Egypt declared its independence in 1922, and many Egyptian nationalists deeply resented the way that the excavation was dominated by British experts and exclusively reported in The Times. An editorial in Al-Ahram, an influential newspaper named after the Pyramids, declared that “Lord Carnarvon is exploiting the mortal remains of our ancient fathers before our eyes, and he fails to give the grandchildren any information about their forefathers.”
Under the terms of his concession, Carnarvon was also planning to lay claim to some of the treasures and take them back to Britain.

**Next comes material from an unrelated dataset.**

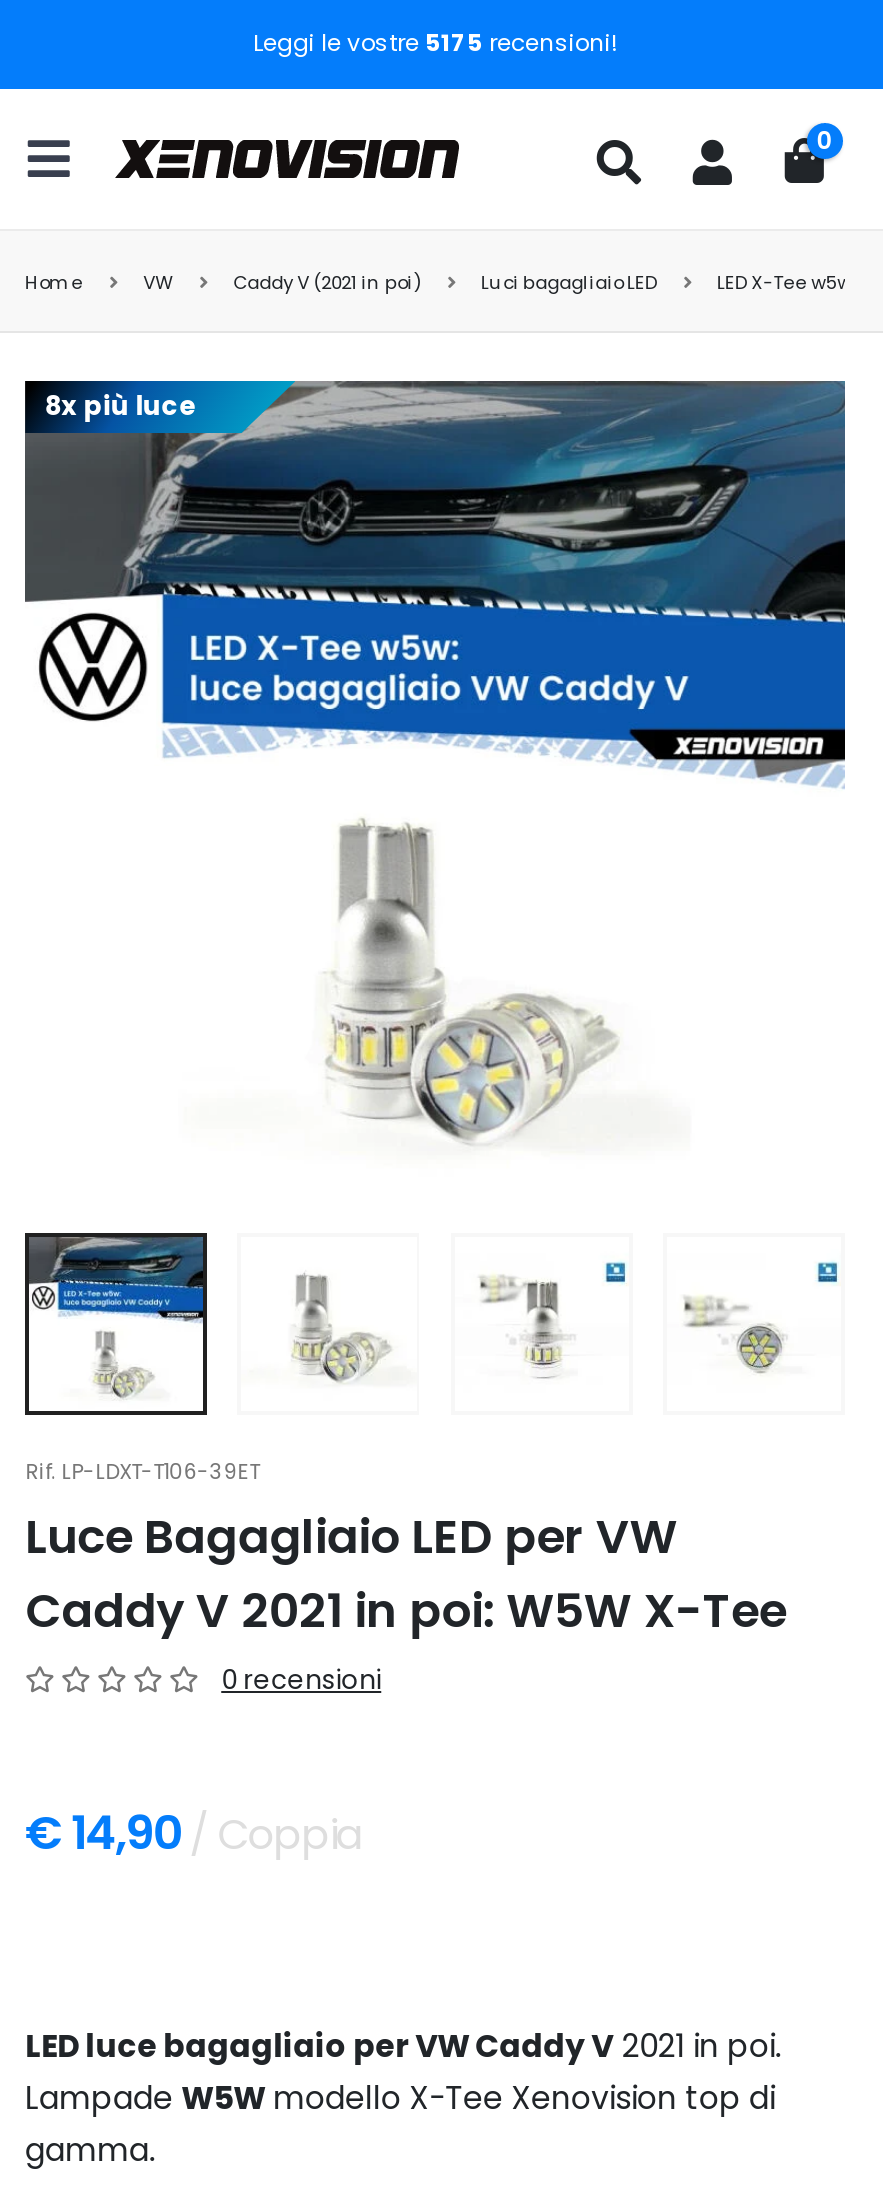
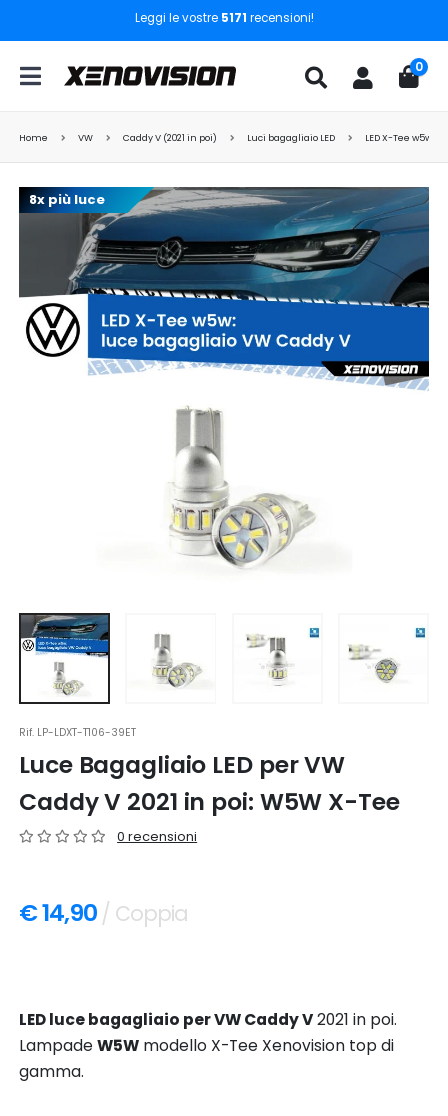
[253,27,617,59] Leggi le vostre 5175 recensioni! -> [134,10,314,26] Leggi le vostre 5171 recensioni!

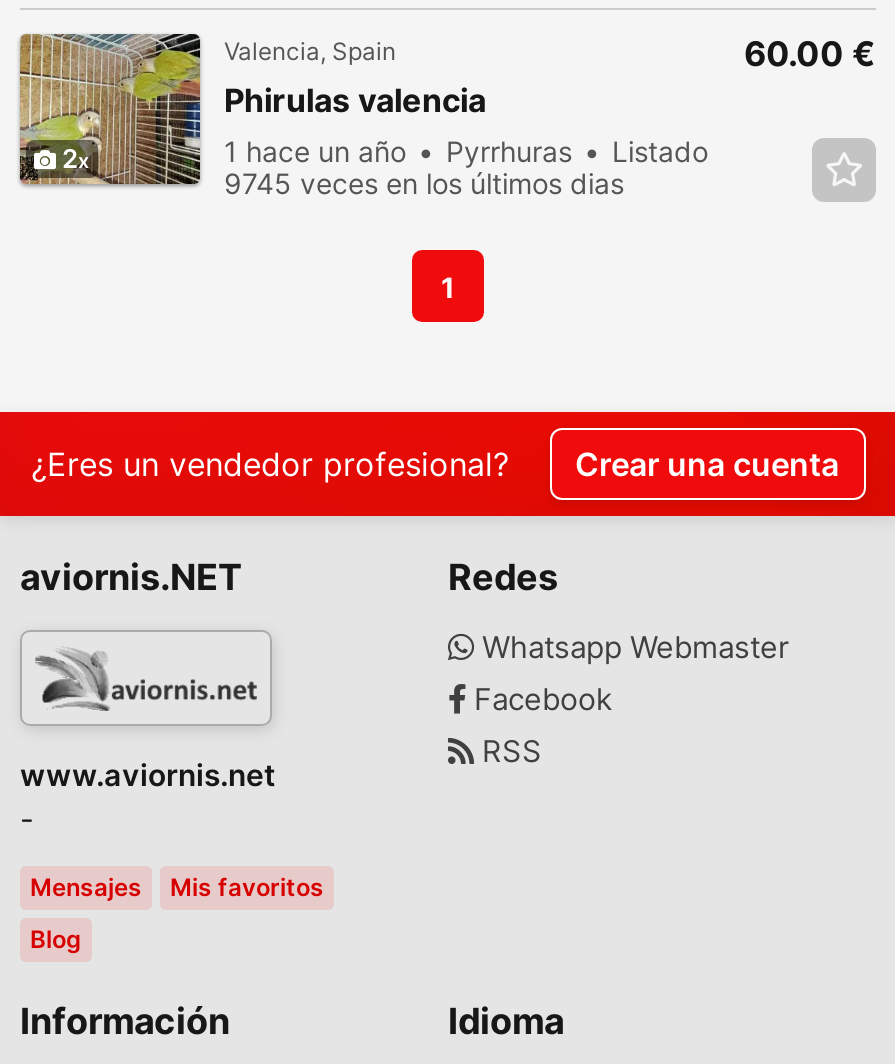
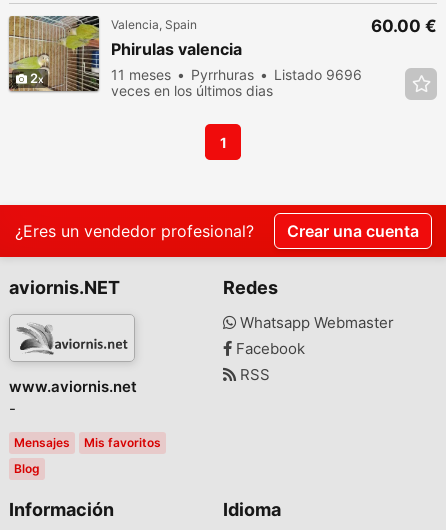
[224,134,406,168] 1 hace un año -> [111,66,171,83] 11 meses
[224,134,708,200] Listado | 9745 veces en los últimos dias -> [111,66,362,99] Listado 9696 | veces en los últimos dias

The newly appointed nationalist minister of public works, Morcos Bey Hanna, had good reason to resent the British, who had arrested him for treason during the 1919 revolution and tried to have him hanged. The director-general of the Antiquities Service, a canny French Jesuit named Pierre Lacau, was also strongly opposed to the Times monopoly. Carter’s rival in Egyptology, Lacau firmly believed that all the discovered artefacts belonged in principle to the new Egyptian government.
In February 1924, Carter opened the sarcophagus lid, and invited the wives of expedition members to inspect the site. Lacau and Hanna spotted their chance to stymie Carter, The Times and the British, all in one go.
They banned the visit and sent in Egyptian police to guard the entrance. Enraged, Carter posted a notice in the lobby of the Winter Palace Hotel, announcing his withdrawal from the excavation on account of “the impossible restrictions and discourtesies of the Egyptian Public Works Department”.
This played straight into the hands of the Egyptian authorities. By breaking the terms of his licence, Carter relinquished full control to Lacau and the Egyptian government. The Times monopoly was ended. Celebrating Egyptians took to the streets, chanting: “Viva Morcos Pasha Hana, minister of Tutankhamun.”
When Carter finally resumed the excavation in 1925, he did so entirely on Egyptian terms: all the tomb’s treasures would remain in Egypt.
The journalists’ battle over Tutankhamun’s tomb was ludicrous and short-lived, but it had lasting consequences: it sparked the mythical curse of the pharaohs, ensured these priceless artefacts remained Egyptian, and set a precedent for the modern media feeding frenzy.
As is written on one of the golden shrines that surrounded Tutankhamun’s sarcophagus: “I have seen yesterday; I know tomorrow.”